Mother and child preparing food together.

Postpartum Nutrition: How Proper Diet Can Help with Postpartum Depression

Postpartum nutrition plays an essential role in helping moms recover from childbirth. A comprehensive, nutrition-dense meal plan is proven to not only help in postpartum recovery, but also decrease the risk of postpartum depression and mood disorders. 

Did you know? One in eight new moms will experience symptoms of postpartum depression and anxiety

How Does Postpartum Depression Happen?

Postpartum depression isn’t a flaw or weakness of the new mom. Sometimes, the “baby blues” are just a complication from giving birth. There is no one underlying health issue that causes postpartum depression, but often it’s the perfect storm of conditions added together. It develops from many different factors ranging from physical characteristics, environment stressors, and nutrient deficiencies. 

Risks of maternal mental health issues can be influenced by:

  • Previous or underlying mental illness
  • Difficult or traumatic childbirth experiences
  • Recent exposure to psychological stressors
  • Physical and mental stressors from pregnancy, childbirth, and caring for a new baby
  • Lack of postpartum support
  • Inadequate nutrition, lacking nutrients or a poor quality diet
  • Hormone imbalance
  • Genetic predisposition 

While all of these issues cannot be controlled or prevented, there is an area new moms can control: nutrition. 

How Does Nutrition Link to Postpartum Depression?

Research shows that depleted nutrients can significantly increase depression from the time a parent is expecting to one year postpartum. During this timeframe, specific nutrients are needed in greater quantities to improve gut health, hormonal regulations, immunity, and neuroendocrine functioning. 

Nutrient Deficiencies Related to Postpartum Depression:

  • B-Vitamins
  • Essential fatty-acids
  • Folate and Trace Minerals
  • Vitamin D

If these nutrients are depleted throughout pregnancy and not adequately replenished during the postpartum period, it can trigger poor functioning of many systems in the body that can increase the risk of mood disorders, like postpartum depression.

Mother resting on bed with newborn in basket.

Eating the Right Foods: Postpartum Nutrition Meal Planning

Creating and following a postpartum eating plan after pregnancy and childbirth can help new mothers reduce the risk of maternal mental health concerns. 

A balanced postpartum nutrition meal plan should not focus on restricting types of foods or dieting, but focus on making conscious meal and snack choices that will help the body replenish nutrients, recover, and heal.
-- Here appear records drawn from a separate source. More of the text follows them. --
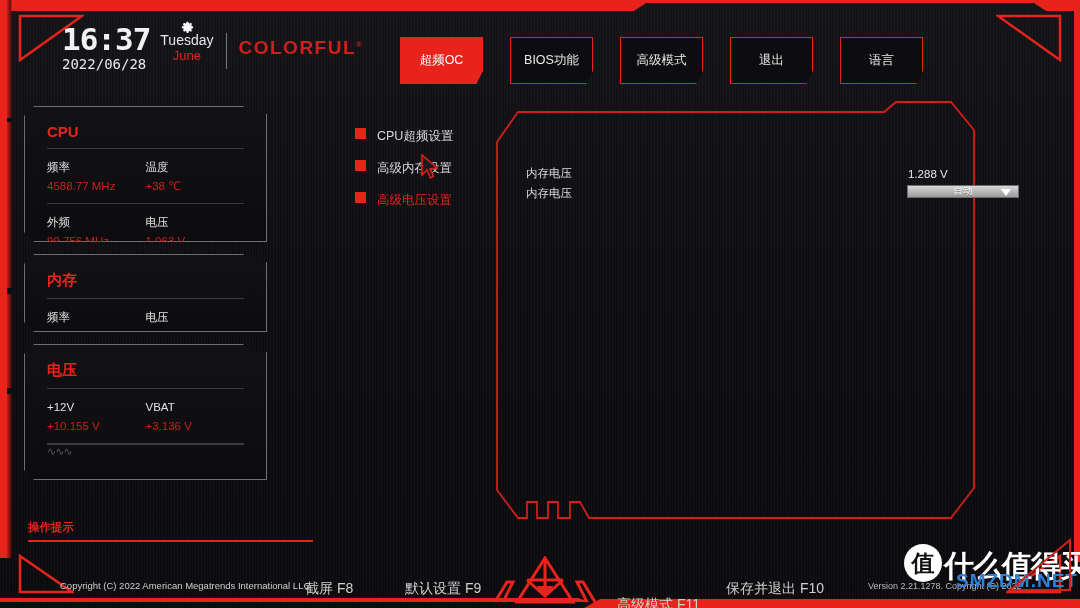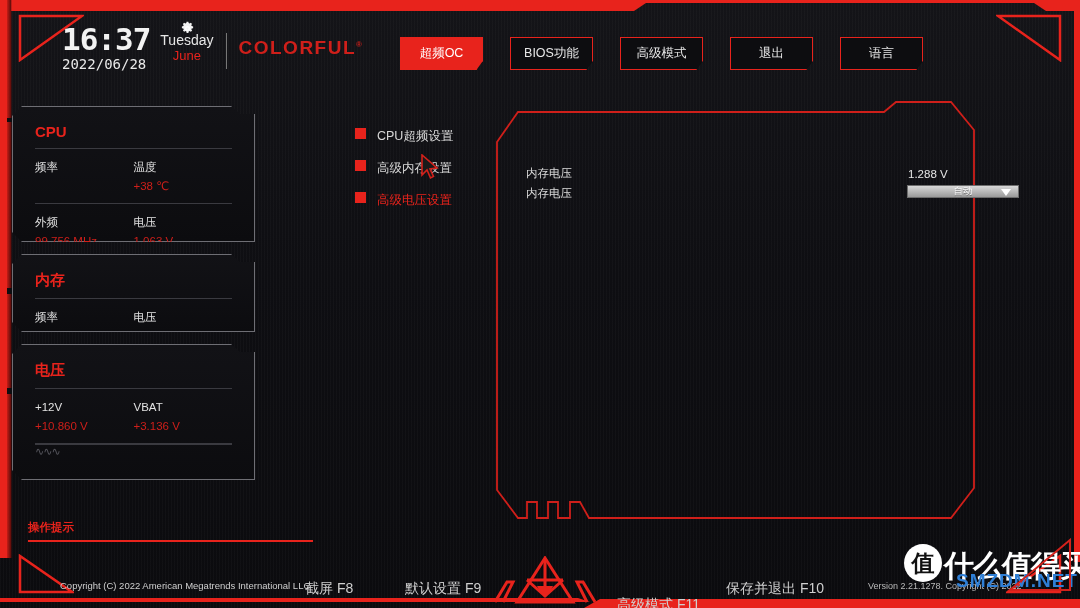"超频OC" .tab { height: 33px -> 47px }
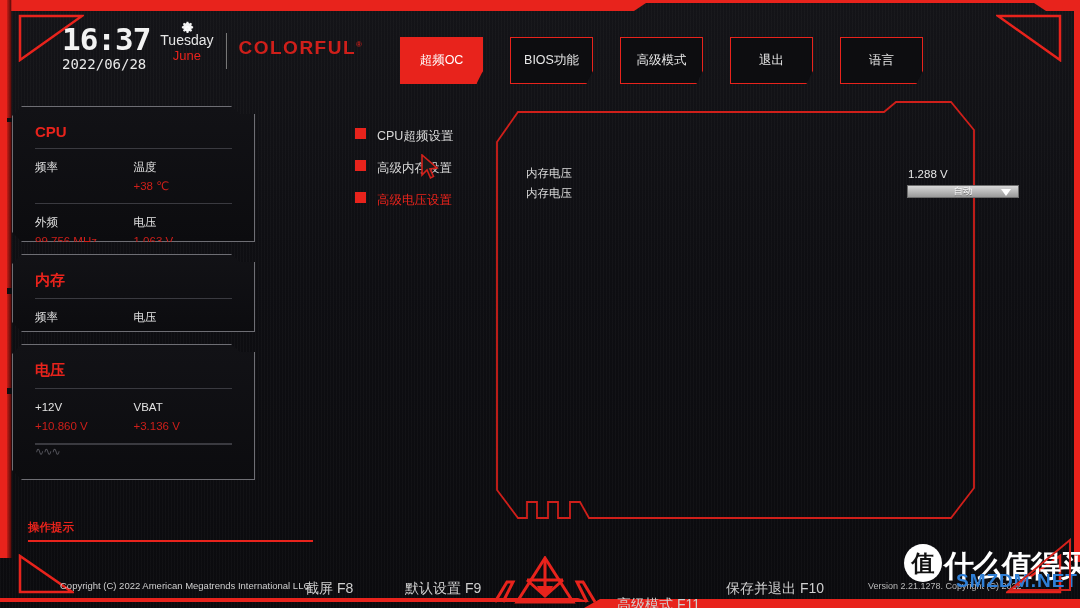"CPU" .info-panel { left: 12px -> 24px }
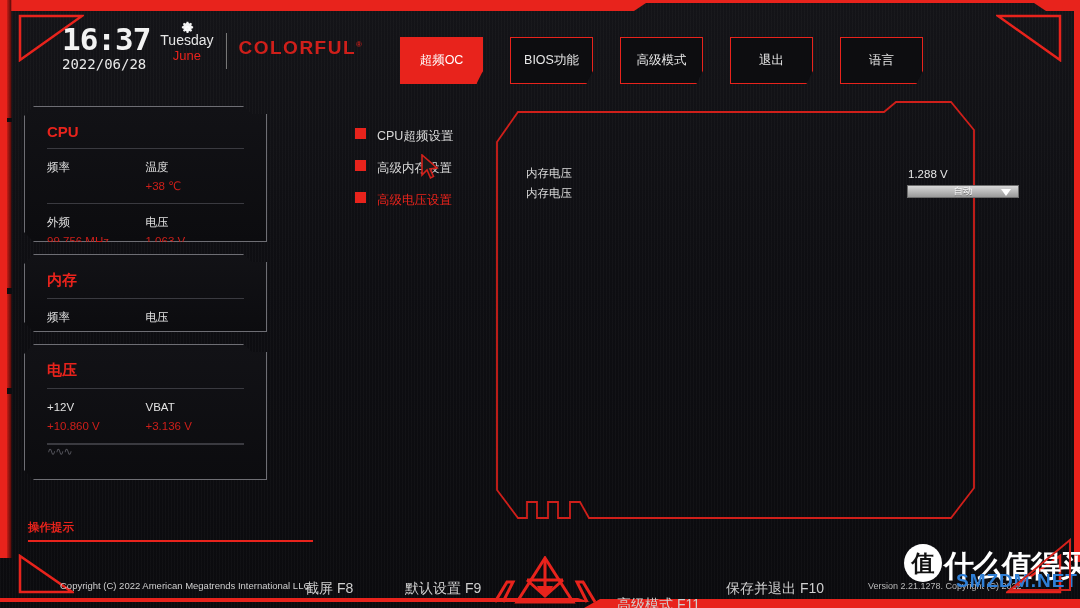"4588.77 MHz" div.cell-value { html: none -> <div>4588.77 MHz</div> }
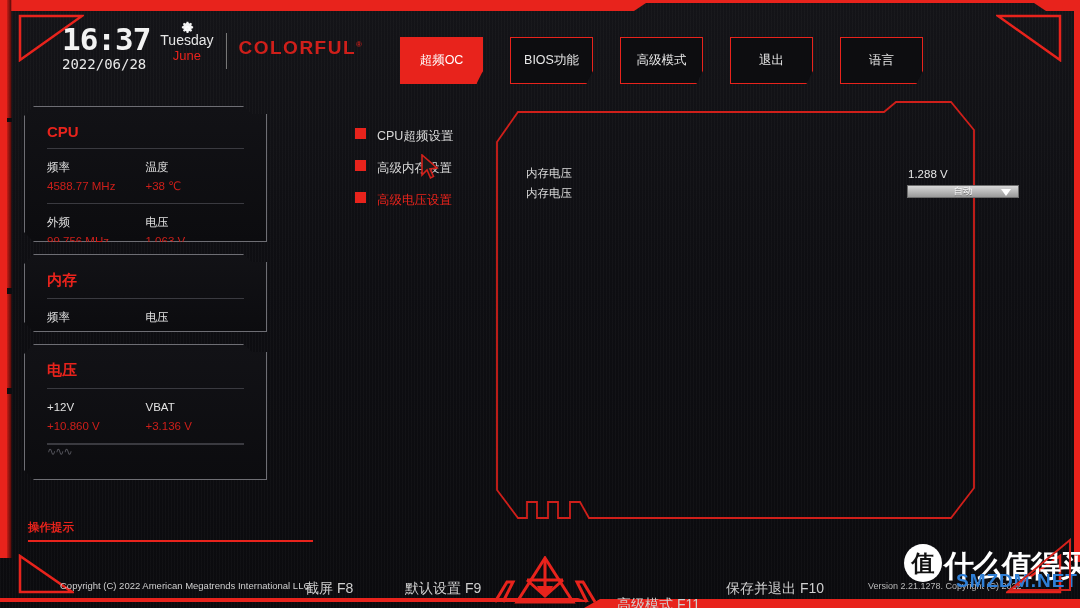"+10.860 V" div.cell-value { text: +10.860 -> +10.155 }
When putting together meals and snacks, include foods with critical nutrients such as:

B-Vitamins: These nutrients, specifically folate, B-6, and B-12, are required for proper red blood cell development, energy production, and forming DNA. B- vitamins also directly impact breast milk concentration. Babies with an inadequate supply of B-12 may have an increased risk for developmental delays and poor neurological function.

  • Clams
  • Eggs
  • Fortified cereal
  • Leafy greens
  • Legumes
  • Liver
  • Milk
  • Mussels
  • Nuts
  • Oysters
  • Red meat
  • Salmon
  • Sunflower seeds
  • Tuna
  • Whole grains

Fatty Acids and DHA: Healthy fats have anti-inflammatory properties that can continue the pregnancy glow post birth. Research also shows that healthy fats and DHA enhances mental focus, reduces inflammation, and can reduce postpartum depression. 

  • Dairy
  • Edamame
  • Fish
  • Fortified eggs
  • Kidney beans
  • Salmon
  • Sardines
  • Walnuts

Protein and Iron: Proteins rebuild tissues and muscles in the body while stabilizing blood sugar and promoting wound healing. Studies have demonstrated a strong relation between iron status and depression, stress, and cognitive functioning during the postpartum period.

  • Beef
  • Fortified whole grains
  • Lamb
  • Lentils
  • Liver
  • Molasses
  • Nuts
  • Seeds
  • Shrimp
  • Spinach

Vitamin D: This nutrient supports the immune system, brain, and nervous system. It is also essential in supporting calcium absorption in the body. The Vitamin-D deficiency has been linked to postpartum depression, low energy, bone problems, and even weight gain.

  • Egg yolks
  • Fortified cereal
  • Fortified dairy and orange juice
  • Liver
  • Salmon
  • Tuna

What does ‘fortified’ mean? Fortified foods are foods that have extra nutrients added to it or have nutrients added that are not normally there.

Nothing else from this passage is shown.